Dáil debates

Thursday, 9 May 2013

Health (Pricing and Supply of Medical goods) Bill 2012 [Seanad]: Report Stage (Resumed) and Final Stage

 

11:30 am

Photo of Denis NaughtenDenis Naughten (Roscommon-South Leitrim, Independent) | Oireachtas source

I support my colleagues on this issue. We have teased it out at length and I will not dwell on it to any great extent. In fairness to the Minister of State, it is clear on all sides of the House that in practical terms we will not see the interchanging of anti-epileptic drugs, considering the risk it poses to those who rely on them for the treatment and management of their epilepsy. Anti-epileptic drugs, be they generic medicines or some of the more expensive medicines, are not ideally suited to substitution because of the difficulties associated with their formulation. We have had this debate.

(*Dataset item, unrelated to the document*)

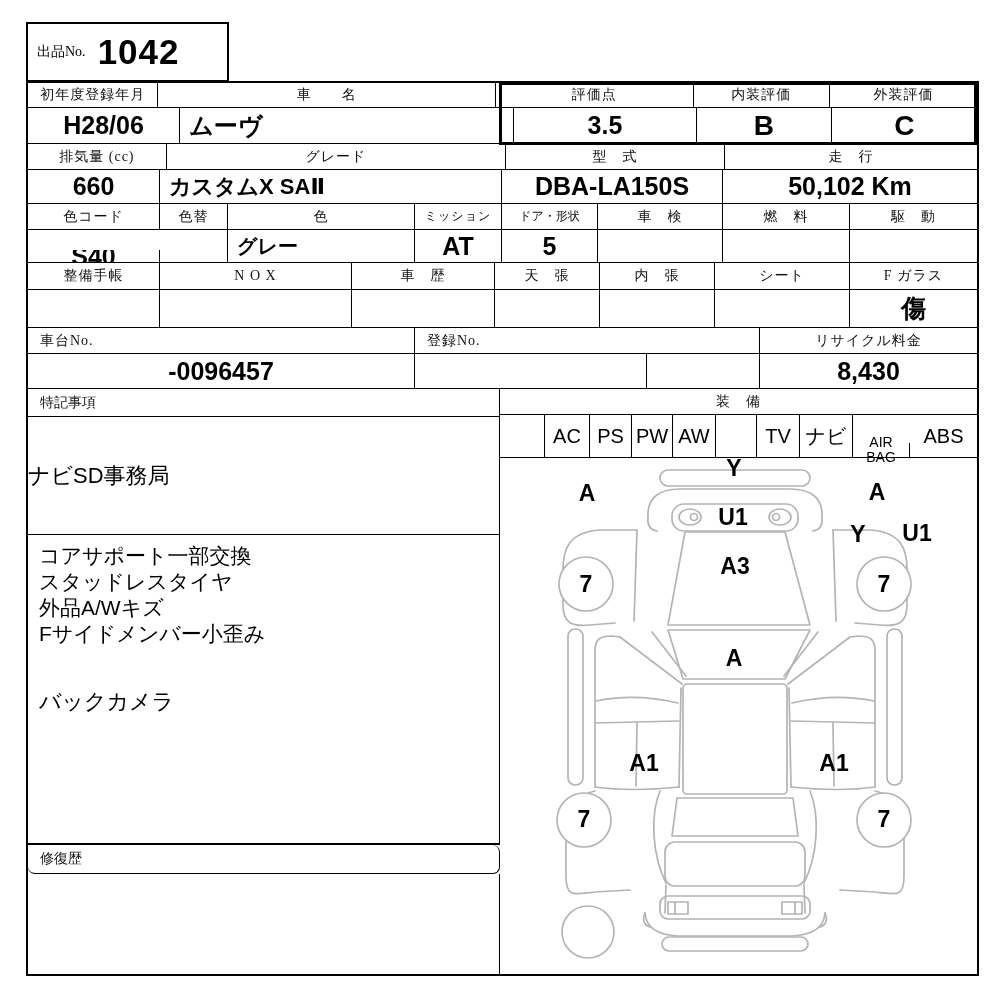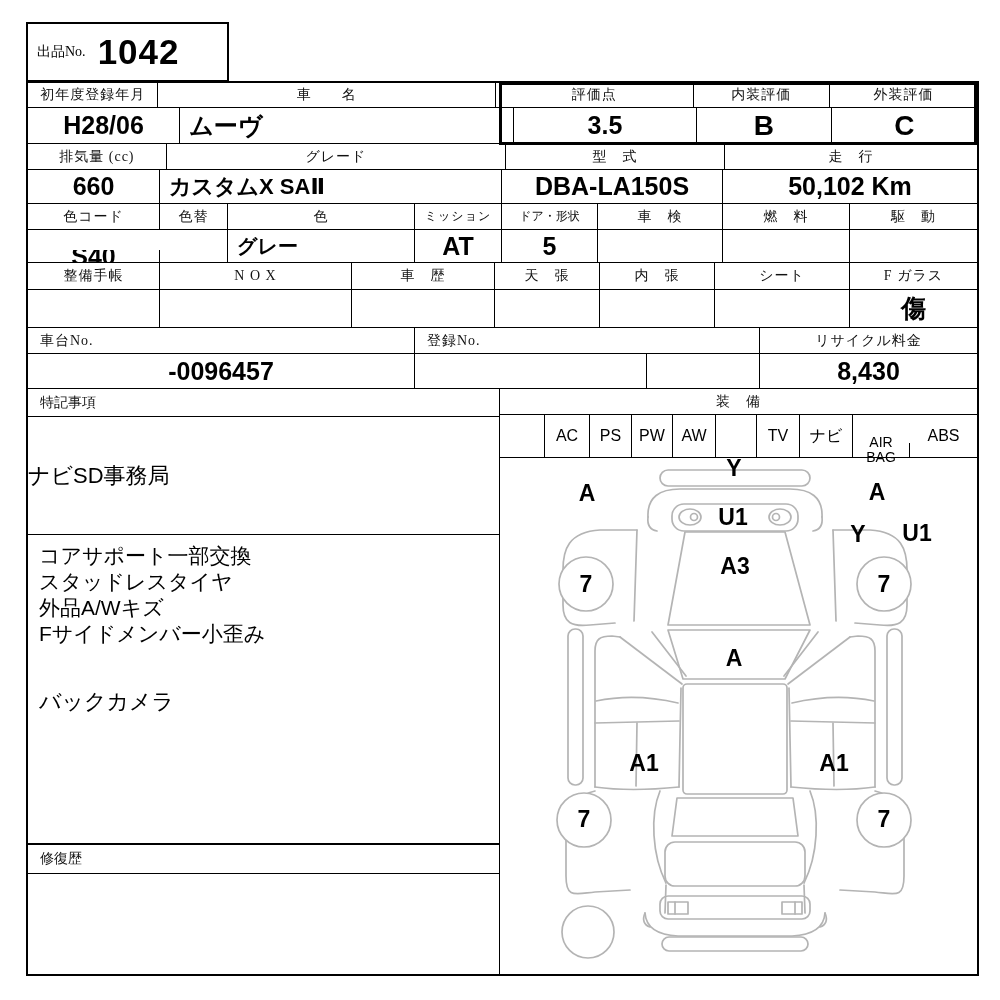"AC" .eqcell { font-size: 16px -> 20px }
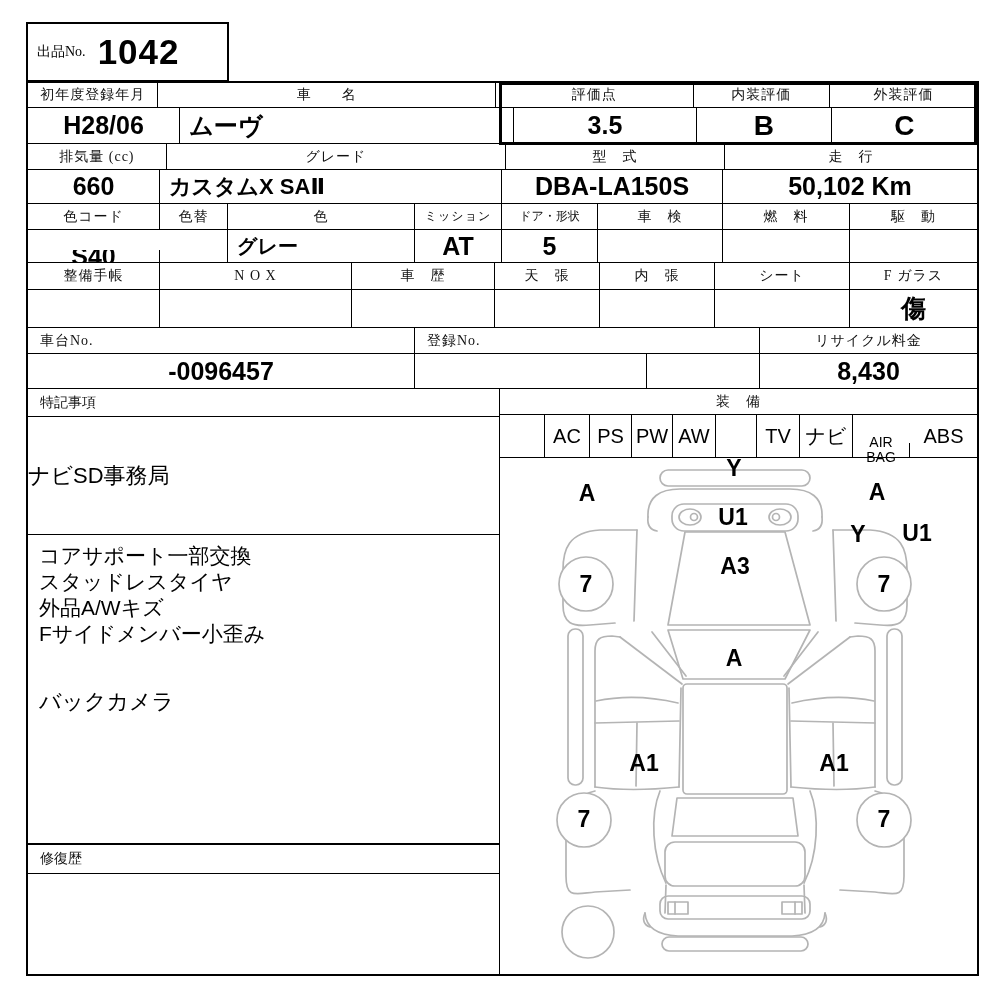"修復歴" div.abs { border-radius: none -> 7px }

Neither the Minister of State nor I believe anyone would deliberately substitute one anti-epileptic medicine for another, given the associated risks. General practitioners and consultants will, as a matter of form, state on the prescription "Do not substitute". This will happen consistently across the board in regard to anti-epileptic drugs but human nature is such that mistakes do happen. A consultant or general practitioner may forget to write "Do not substitute" in a particular month. A new pharmacist may read the prescription and give the patient a generic substitute. This amendment is about preventing fear in this regard among those with epilepsy.

I have no doubt that the vast majority of people with epilepsy will be very conscious of the risk and careful when picking up their medicines. However, we are relying heavily on the patient, who trusts the general practitioner and pharmacist. The difficulty arises where older patients with epilepsy may be in receipt of a series of medications, in that they may not spot that their anti-epileptic drug has been changed. Alternatively, a person with an intellectual disability may be relying on a relative, parent or sibling to ensure he or she receives the right medicine. What happens where there is an older person with epilepsy who is relying on an elderly parent to pick up the prescribed medication? The parent may not identify that the medicine has been changed, with the result that the epileptic will end up being hospitalised.

We are trying to avoid fear by removing anti-epileptic drugs from the provisions of this legislation. We all believe the Irish Medicines Board will not approve anti-epileptic drugs for substitution or interchangeability but the risk and fear will always arise if the safety net is not in place. Even at this eleventh hour, I urge the Minister of State to reconsider his position.